4Parallèlement à cette réflexion sur le vocabulaire, le point crucial de cette recherche réside dans l’établissement d’un inventaire préliminaire des lieux de culte de la Carthage punique, attestés par les données épigraphiques, archéologiques et textuelles. Les données étudiées ont permis de recenser au total près de vingt-deux lieux de culte (bt/mqdš), dont certains sont attestés par différents types de sources. Les inscriptions en mentionnent seize. Les sources littéraires signalent la présence de six temples différents et certaines fouilles et trouvailles sporadiques suggèrent l’existence de six autres.

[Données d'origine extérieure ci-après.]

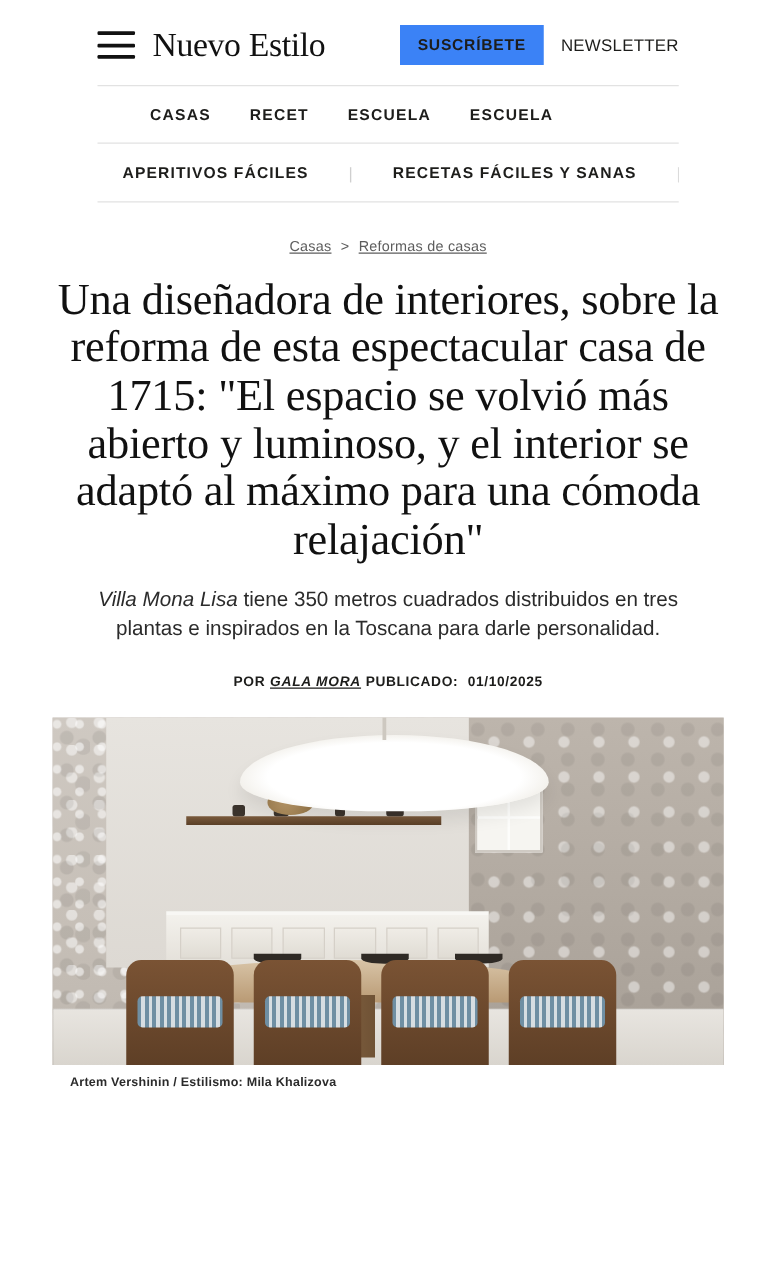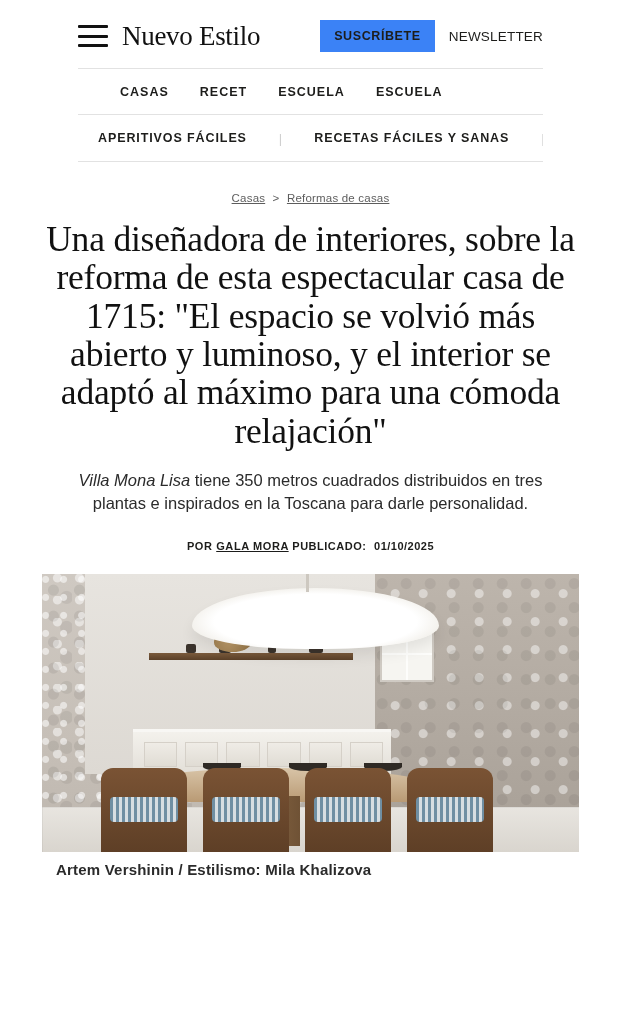--- a/index.html
+++ b/index.html
@@ -169,6 +169,7 @@
   .byline .author {
     text-decoration: underline;
     cursor: pointer;
+    font-style: italic;
   }
   .byline .pub {
     font-weight: bold;

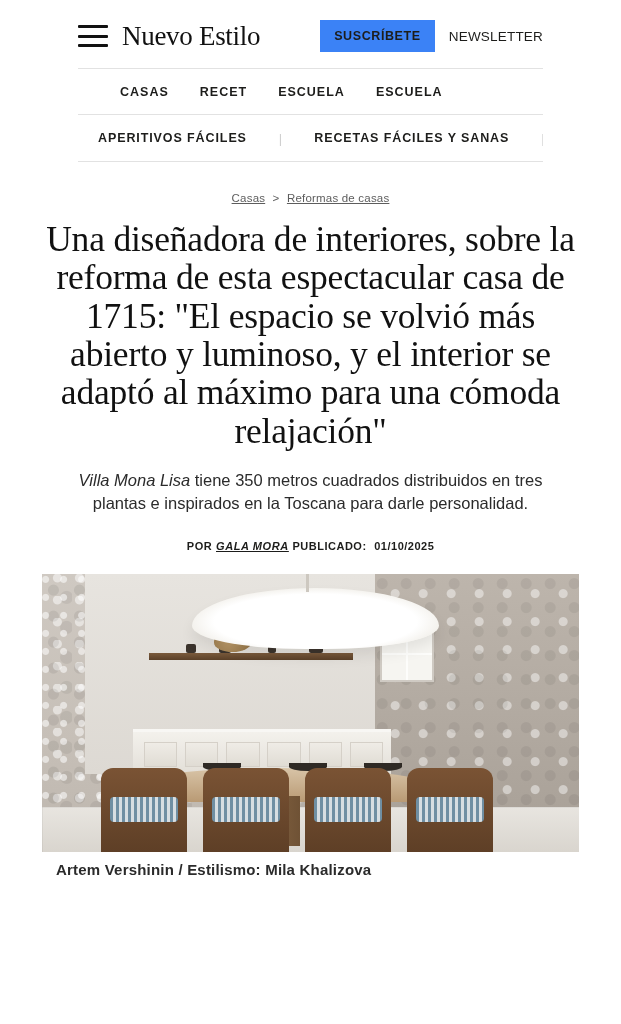--- a/index.html
+++ b/index.html
@@ -187,7 +187,7 @@
   }
   .credit {
     margin: 9px 14px 4px 14px;
-    font-size: 15px;
+    font-size: 10px;
     font-weight: bold;
     color: #2b2b2b;
     letter-spacing: 0.2px;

5Les conférences suivantes ont été consacrées à l’analyse critique d’un certain nombre d’identifications et de localisations de lieux de culte.
6Parmi les lieux de cultes périurbains examinés, le cas du temple de Déméter et Koré, évoqué par Diodore de Sicile (XIV, 63, 77) est sans doute le plus intéressant. La reprise des données de fouilles permet non seulement d’assurer son existence (déjà confirmée par une inscription mentionnant une prêtresse de Korè : CIS I 5987), mais également de proposer de le localiser : il se trouvait selon toute logique dans la zone de la favissa mise au jour par le père Delattre en 1923, sur le plateau de Bordj-Djedid3. Rappelons que c’est dans cette zone que Charles Saumagne a mis au jour un chapiteau qui pourrait avoir appartenu à un édifice d’ordre dorique4. L’étude de cette zone peut se révéler très fructueuse car outre la présence d’une nécropole datée des ive-iiie-iie s. (la fameuse nécropole « des Rabs »), elle a livré une inscription étudiée ici même, évoquant l’offrande de deux chapelles à Ashtart et à Tinnit du Liban (CIS I 3914).

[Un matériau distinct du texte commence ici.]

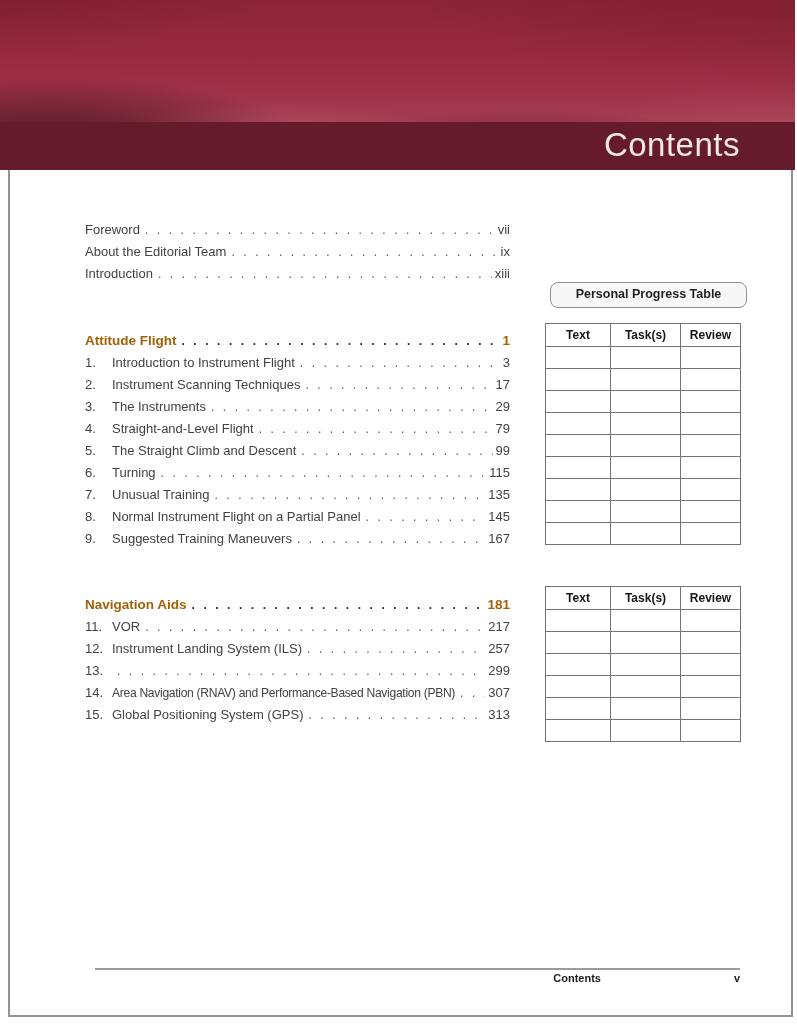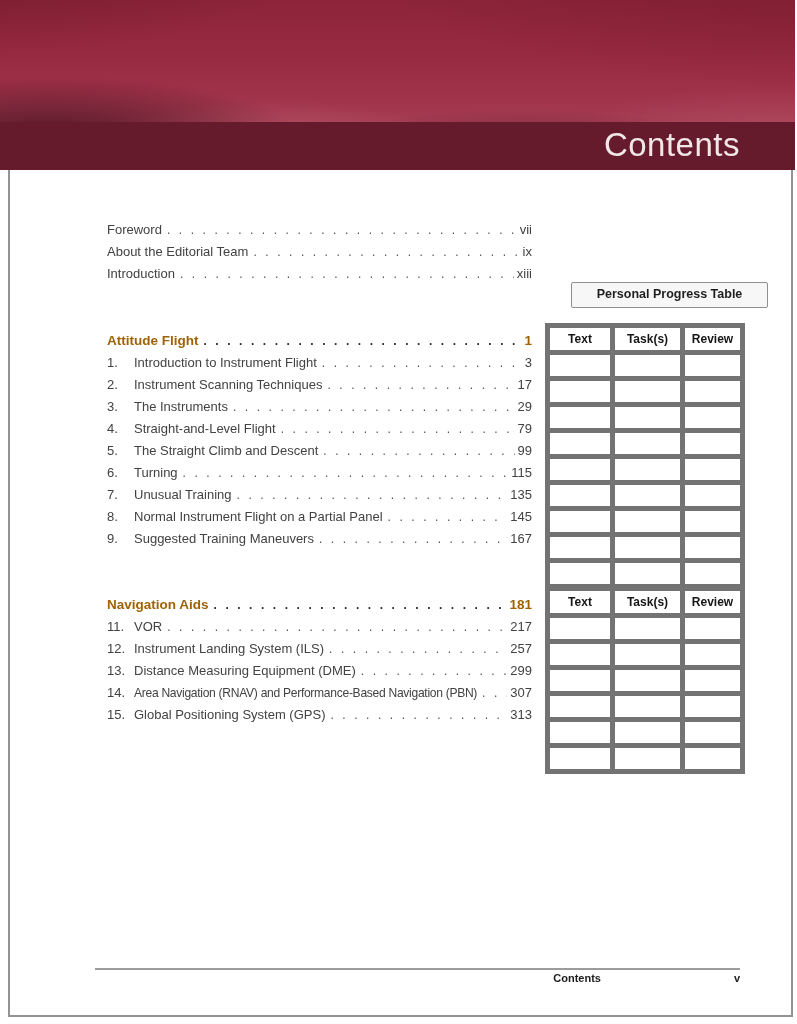--- a/index.html
+++ b/index.html
@@ -26,7 +26,7 @@
          border:2px solid #939393;border-top:none;background:#ffffff;}
 
   
-  .toc{position:absolute;left:107px;width:425px;color:#424242;font-size:13px;}
+  .toc{position:absolute;left:85px;width:425px;color:#424242;font-size:13px;}
   .fm{top:219px;}
   .s1{top:330px;}
   .s2{top:594px;}

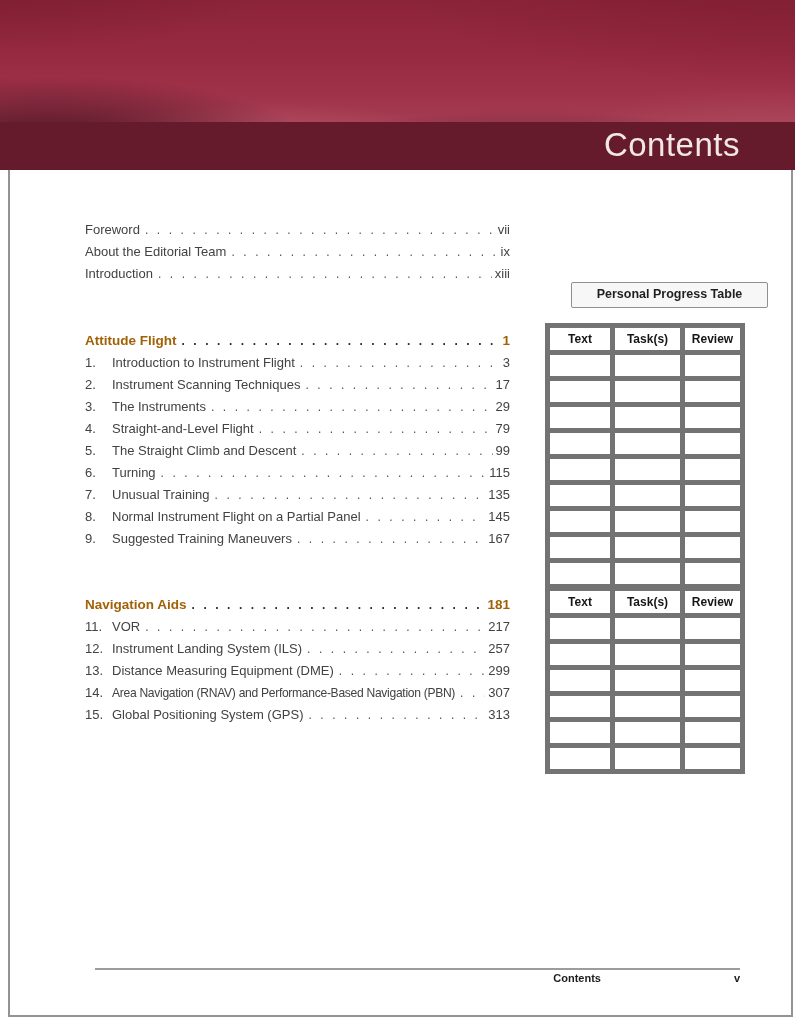--- a/index.html
+++ b/index.html
@@ -43,8 +43,8 @@
   .tight .t{font-size:12.1px;letter-spacing:-0.3px;}
 
   
-  .ppt{position:absolute;left:571px;top:282px;width:197px;height:26px;box-sizing:border-box;
-       border:1.5px solid #8f8f8f;border-radius:2px;background:#f7f7f7;
+  .ppt{position:absolute;left:550px;top:282px;width:197px;height:26px;box-sizing:border-box;
+       border:1.5px solid #8f8f8f;border-radius:8px;background:#f7f7f7;
        text-align:center;line-height:22px;font-weight:bold;font-size:12.5px;color:#1f1f1f;}
 
   

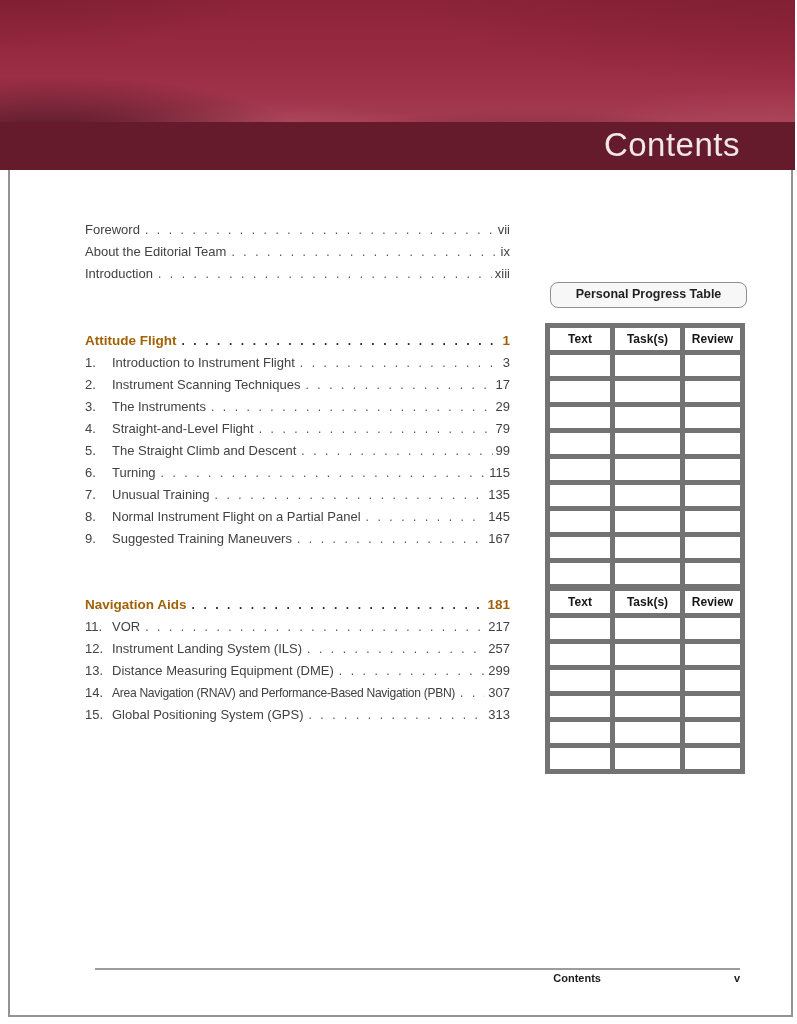--- a/index.html
+++ b/index.html
@@ -51,7 +51,7 @@
   .ptable{position:absolute;left:545px;border-collapse:collapse;table-layout:fixed;background:#fff;}
   .t1{top:323px;}
   .t2{top:586px;}
-  .ptable th,.ptable td{border:5px solid #737373;padding:0;}
+  .ptable th,.ptable td{border:1px solid #737373;padding:0;}
   .ptable th{height:22px;font-size:12px;font-weight:bold;color:#161616;text-align:center;
              font-family:"Liberation Sans",sans-serif;}
   .ptable td{height:21px;}

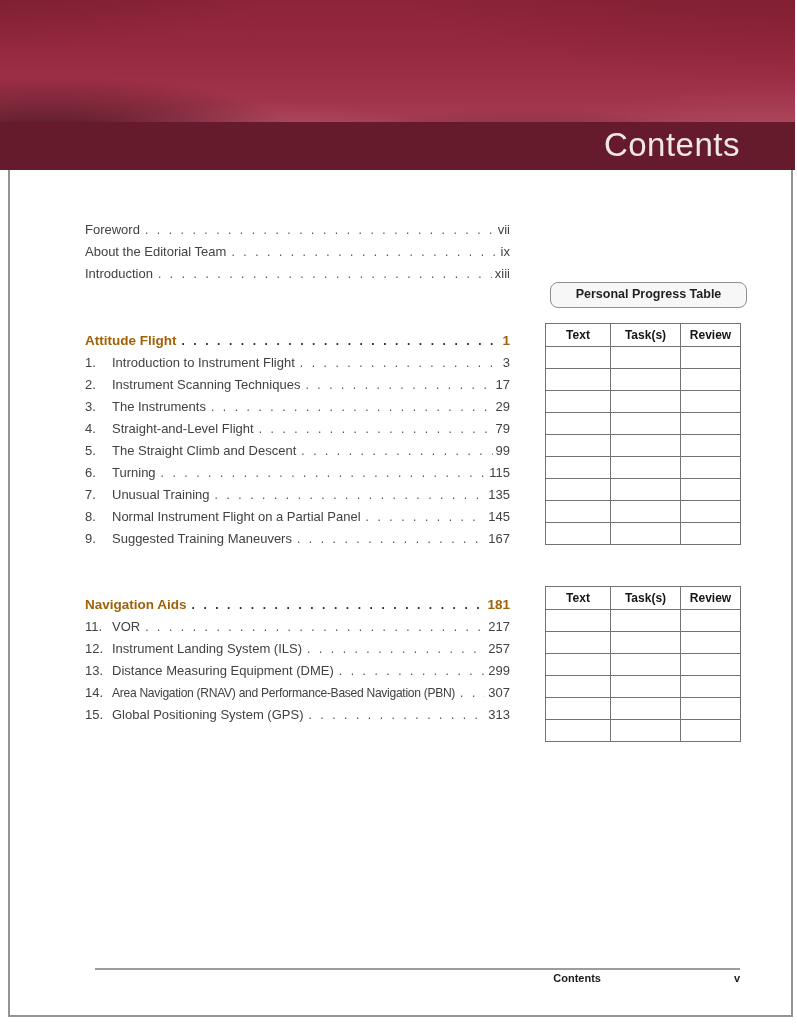--- a/index.html
+++ b/index.html
@@ -241,7 +241,6 @@
     </div>
     <div class="toc-row">
       <span class="num">13.</span>
-      <span class="t">Distance Measuring Equipment (DME)</span>
       <span class="dots"></span>
       <span class="pg">299</span>
     </div>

  • 3 Delattre, A.-L. (1923) : « Une cachette de figurines de Déméter et de brûle-parfums votifs à Carth(...)
  • 4 Lancel, S. (1992) : Carthage, Paris, p. 337 et fig. 185.
7Sur la plaine littorale, deux sites fouillés par deux équipes allemandes différentes ont retenu notre attention. D’une part la zone de la rue Ibn Chabâat (entre lescardines XI et XIII Est de la centuriation romaine) et d’autre part la zone située au croisement du decumanus maximus et du cardo X Est.
8Sur le premier site, les vestiges mis au jour par l’équipe de Fr. Rakob et en particulier l’impressionnante collection de sceaux d’argile (plus de 4 000 pièces) ont incité les chercheurs à évoquer l’existence d’un lieu de culte. Cette proposition ayant été contestée, certaines publications n’évoquent plus qu’un « édifice public ». Une telle désignation nous paraît insatisfaisante car il est pratiquement impossible de définir un édifice public punique. En revanche, nous savons que les lieux de culte phéniciens et puniques conservaient des archives. Il suffit de citer celles du temple de Milqart à Tyr, consultées par Hérodote (II, 44) ou le récit du Périple d’Hannon, conservé dans le temple de Kronos (= Baal Hammon ?) à Carthage. L’hypothèse du lieu de culte paraît donc fort probable. Par ailleurs, sa position topographique indique qu’il occupait une place centrale dans la trame urbaine de la ville punique qui jusqu’à la fin duiiie s., s’arrêtait aux pieds de la colline de Byrsa. Il s’agit à notre avis d’un indice à la fois de son importance et de son ancienneté.